The PPT is the most detailed explanation that I’ve seen of how the SIGINT agencies do “correlations” — a function about which I believe ODNI continues to hide an August 20, 2008 FISC opinion. It appears to do so in two ways: first, by tracking known correlations. But also, by analyzing similar activities from around the same time from the same IP, then coming up with other identifiers that, with varying degrees of probability, are probably the same user. This serves, in part, to come up with new identifiers to track.
I’ve argued the NSA does similar analysis using known codes tied to Inspire (not the URL, necessarily, but possibly the encryption code included in each Inspire edition) on upstream collection, which would basically identify the people within the US who had downloaded AQAP’s propaganda magazine. One reason I’m so confident NSA does this is because of the high number of FBI sting operations that seem to arise from some 20-year old downloading Inspire, which them appears to get sent out to a local FBI office for further research into online activities and ultimately approaches by a paid informant or undercover officer.
But as the “Scoreboard” slide in this presentation makes clear, what this process gives you is not validated IDs, but rather probabilistic matches (which FISC appears to deal with using minimization procedures, suggesting they let NSA collect on these probabilistic matches with the understanding they have to treat the data in some certain way if it ends up being a false positive).
That’s important not just for the young men whom FBI decides might make worthwhile targets (even if they’re being targeted, largely, on their First Amendment activities).

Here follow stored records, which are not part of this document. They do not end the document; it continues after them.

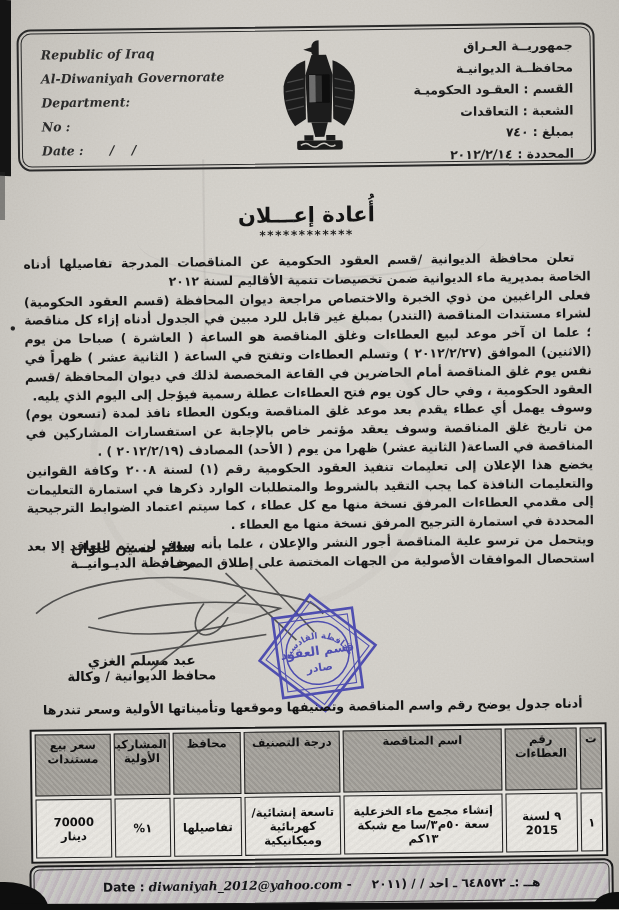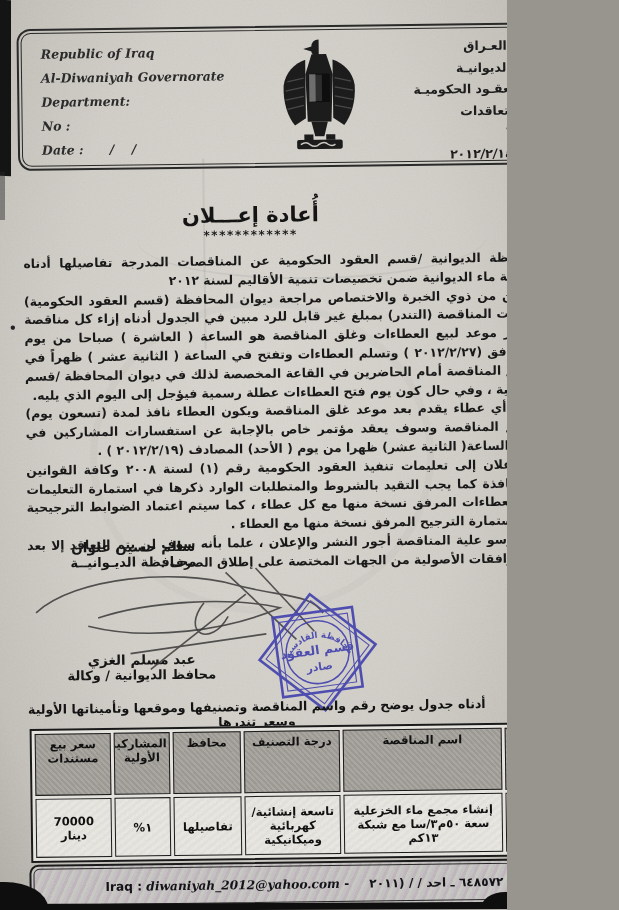"Republic of Iraq" .page { width: 507px -> 619px }
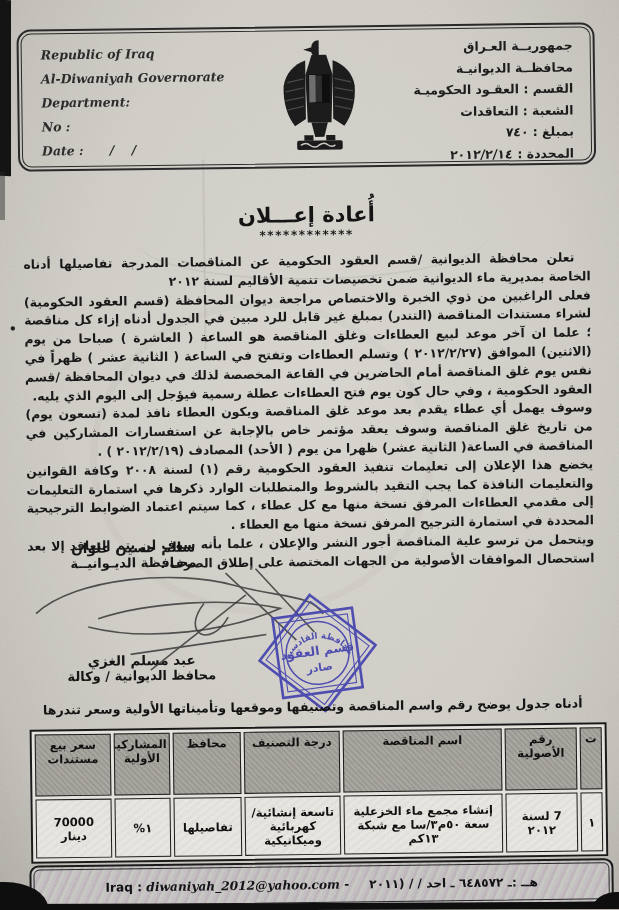"رقم الأصولية" th { text: الأصولية -> العطاءات }
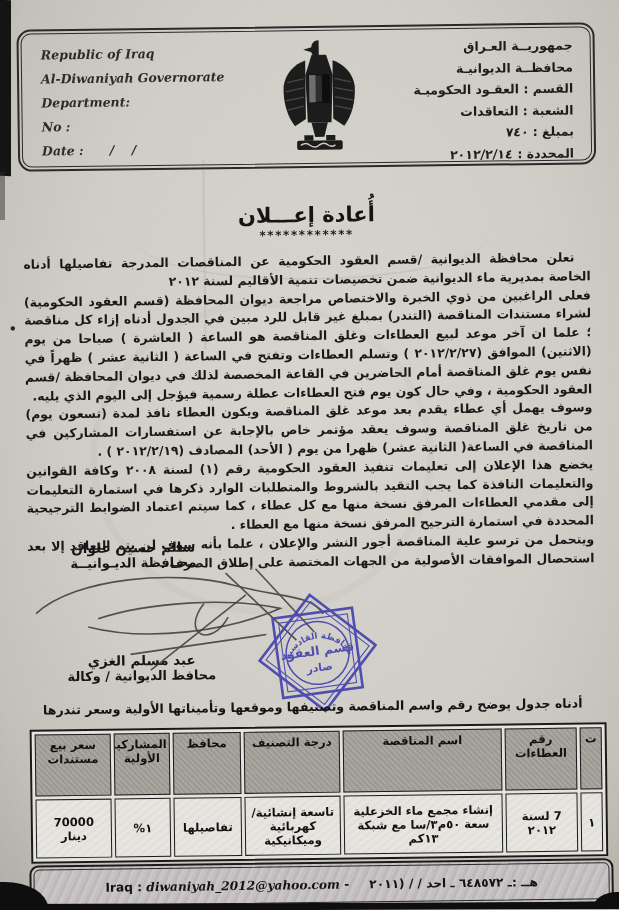"7 لسنة ٢٠١٢" td { text: 7 لسنة ٢٠١٢ -> ٩ لسنة 2015 }
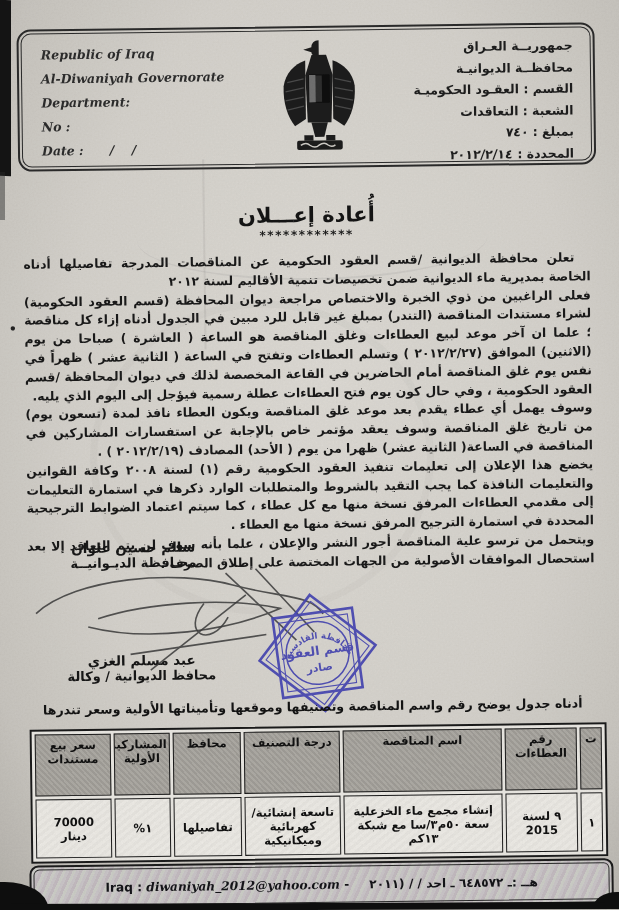"Iraq :" span { text: Iraq -> Date }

It’s important, too, for the false negatives, by far the most important of which I believe to be the Tsarnaev brothers, both of whom reportedly had downloaded multiple episodes of Inspire, as well as other similar jihadist material, and on whom NSA had collected data it never accessed until after the attack, but neither of whom got targeted off this correlation process before they attacked the Boston Marathon.
That is, this really important possible false negative, just as much as the dubious positives that end up getting unbalanced young men targeted by the FBI, may say as much about the reliability of this process as anything else.
This CSE PPT is not yet proof that my suspicions are entirely accurate (though my claims here about correlations are based on officially released documents). But they strongly suggest my suspicions have been correct.
And — particularly given ODNI’s refusal to release what appears to be a key opinion describing the terms on which FISC permits the use of these correlations — this ought to elicit far more conversations about how NSA and its Five Eye partners “correlate” identities and how those correlations get used.